WHAT NEEDS TO BE DONE: From the records below, copy out exactly the lines from the one containing "[537,90,619,100] [35,109,138,120] Levenson" to the one containing "(298, 482) none", both included. Add nothing else.

Edit difference data
════════════════

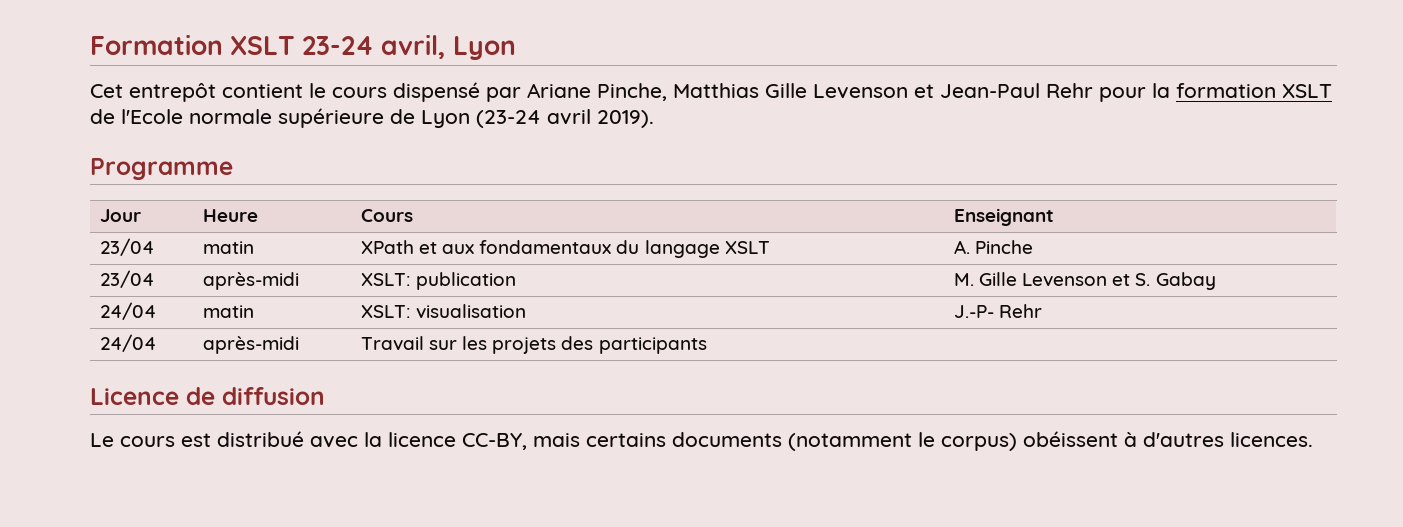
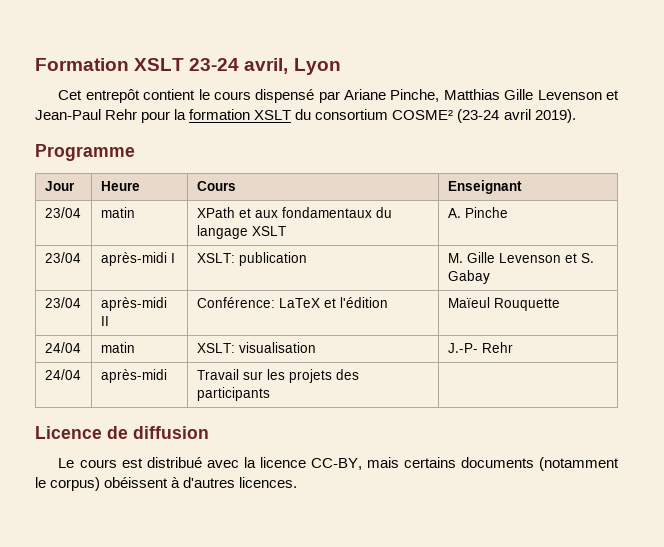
[90,108,470,128] de l'Ecole normale supérieure de Lyon -> [295,109,454,120] du consortium COSME²
(299, 281) none -> [170,253,175,263] I
(1216, 281) none -> [44,297,81,308] [100,297,167,311] [100,316,109,326] [196,297,388,308] [447,297,560,311] // 23/04 | après-midi II | Conférence: LaTeX et l'édition | Maïeul Rouquette

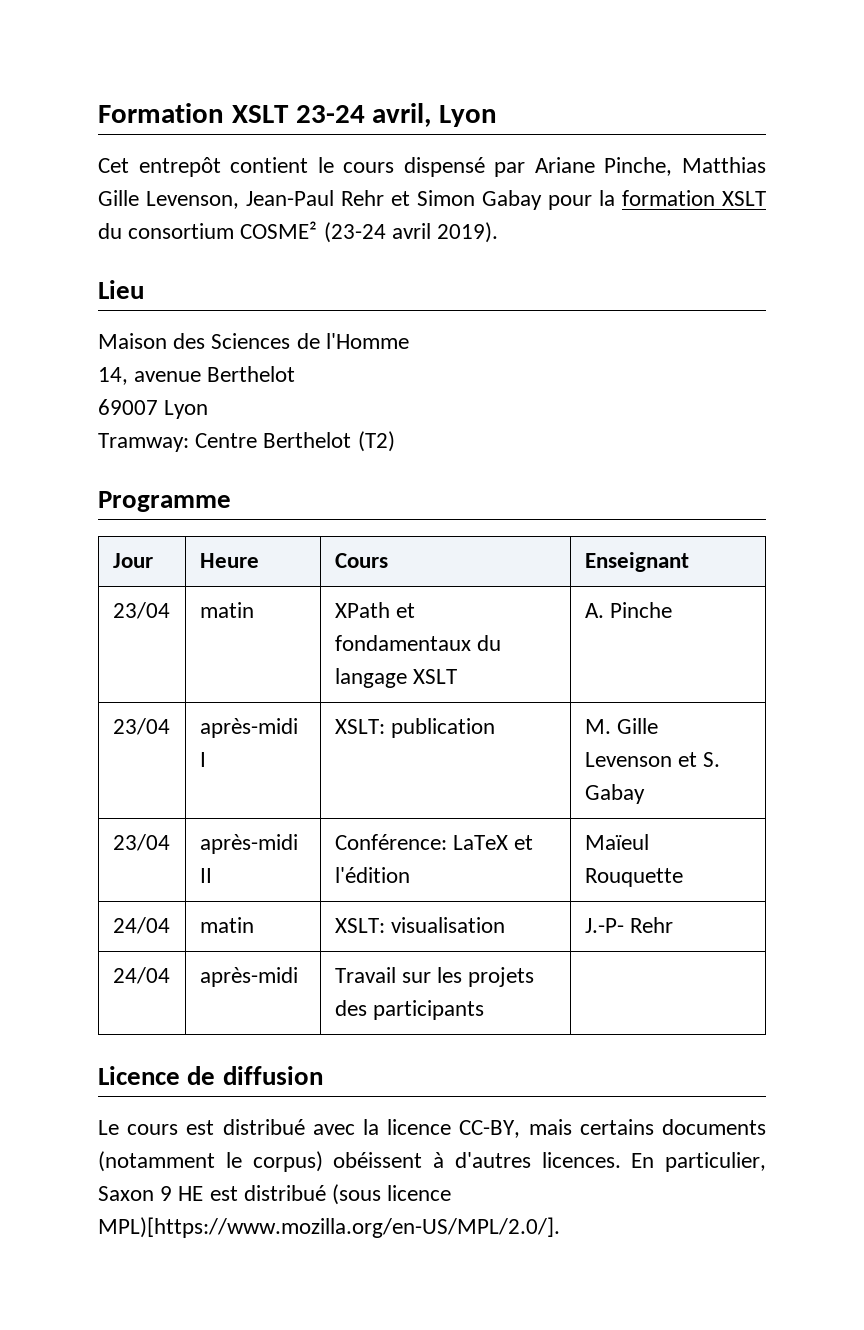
[537,90,619,100] [35,109,138,120] Levenson et Jean-Paul Rehr -> [146,190,542,210] Levenson, Jean-Paul Rehr et Simon Gabay
(576, 116) none -> [98,280,144,299] [98,333,409,349] [98,366,296,385] [98,399,209,419] [98,431,395,452] // Lieu // Maison des Sciences de l'Homme // 14, avenue Berthelot // 69007 Lyon // Tramway: Centre Berthelot (T2)
[254,210,278,218] aux -> (416, 610) none
(298, 482) none -> [631,1152,766,1172] [98,1184,452,1205] [98,1217,560,1238] En particulier, Saxon 9 HE est distribué (sous licence MPL)[https://www.mozilla.org/en-US/MPL/2.0/].

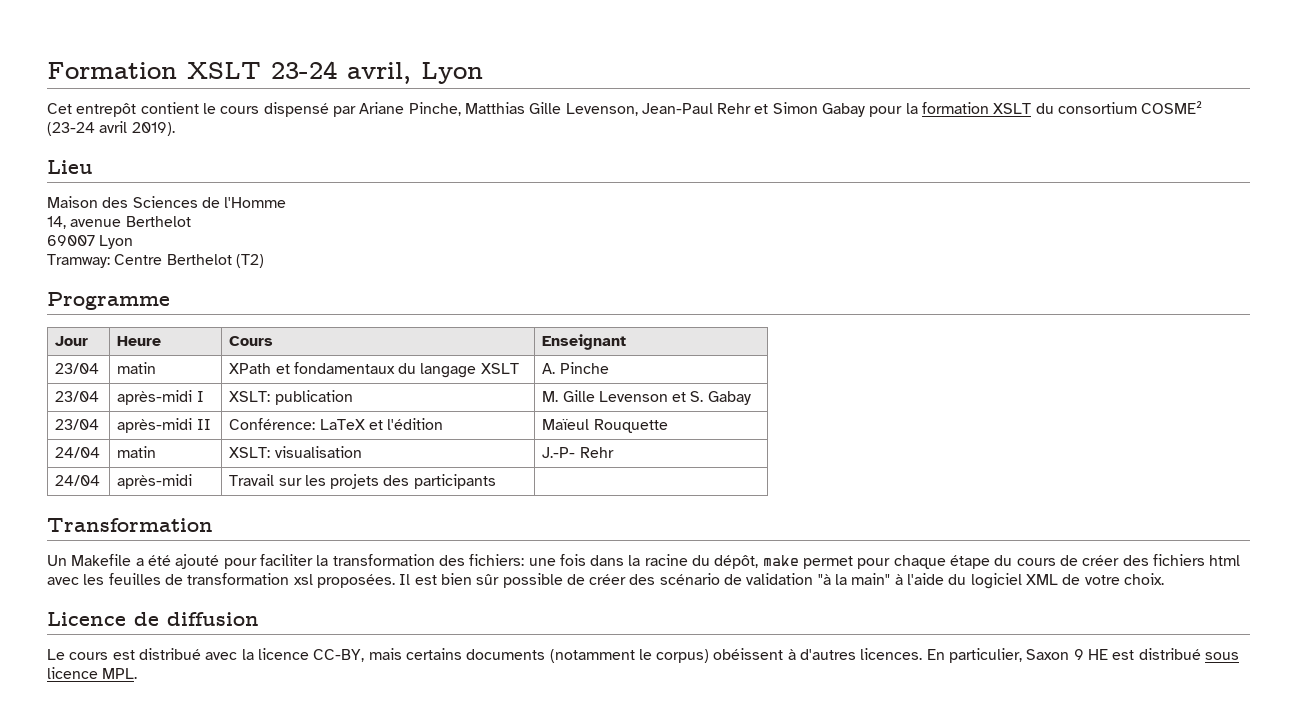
(485, 1010) none -> [47,518,213,532] [47,554,1241,569] [47,573,1164,589] // Transformation // Un Makefile a été ajouté pour faciliter la transformation des fichiers: une fois dans la racine du dépôt, make permet pour chaque étape du cours de créer des fichiers html avec les feuilles de transformation xsl proposées. Il est bien sûr possible de créer des scénario de validation "à la main" à l'aide du logiciel XML de votre choix.
[332,1184,452,1205] [98,1217,560,1238] (sous licence MPL)[https://www.mozilla.org/en-US/MPL/2.0/]. -> [1205,652,1240,660] [47,667,138,679] sous licence MPL.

════════════════

OUTPUT OF THE TASK:
[537,90,619,100] [35,109,138,120] Levenson et Jean-Paul Rehr -> [146,190,542,210] Levenson, Jean-Paul Rehr et Simon Gabay
(576, 116) none -> [98,280,144,299] [98,333,409,349] [98,366,296,385] [98,399,209,419] [98,431,395,452] // Lieu // Maison des Sciences de l'Homme // 14, avenue Berthelot // 69007 Lyon // Tramway: Centre Berthelot (T2)
[254,210,278,218] aux -> (416, 610) none
(298, 482) none -> [631,1152,766,1172] [98,1184,452,1205] [98,1217,560,1238] En particulier, Saxon 9 HE est distribué (sous licence MPL)[https://www.mozilla.org/en-US/MPL/2.0/].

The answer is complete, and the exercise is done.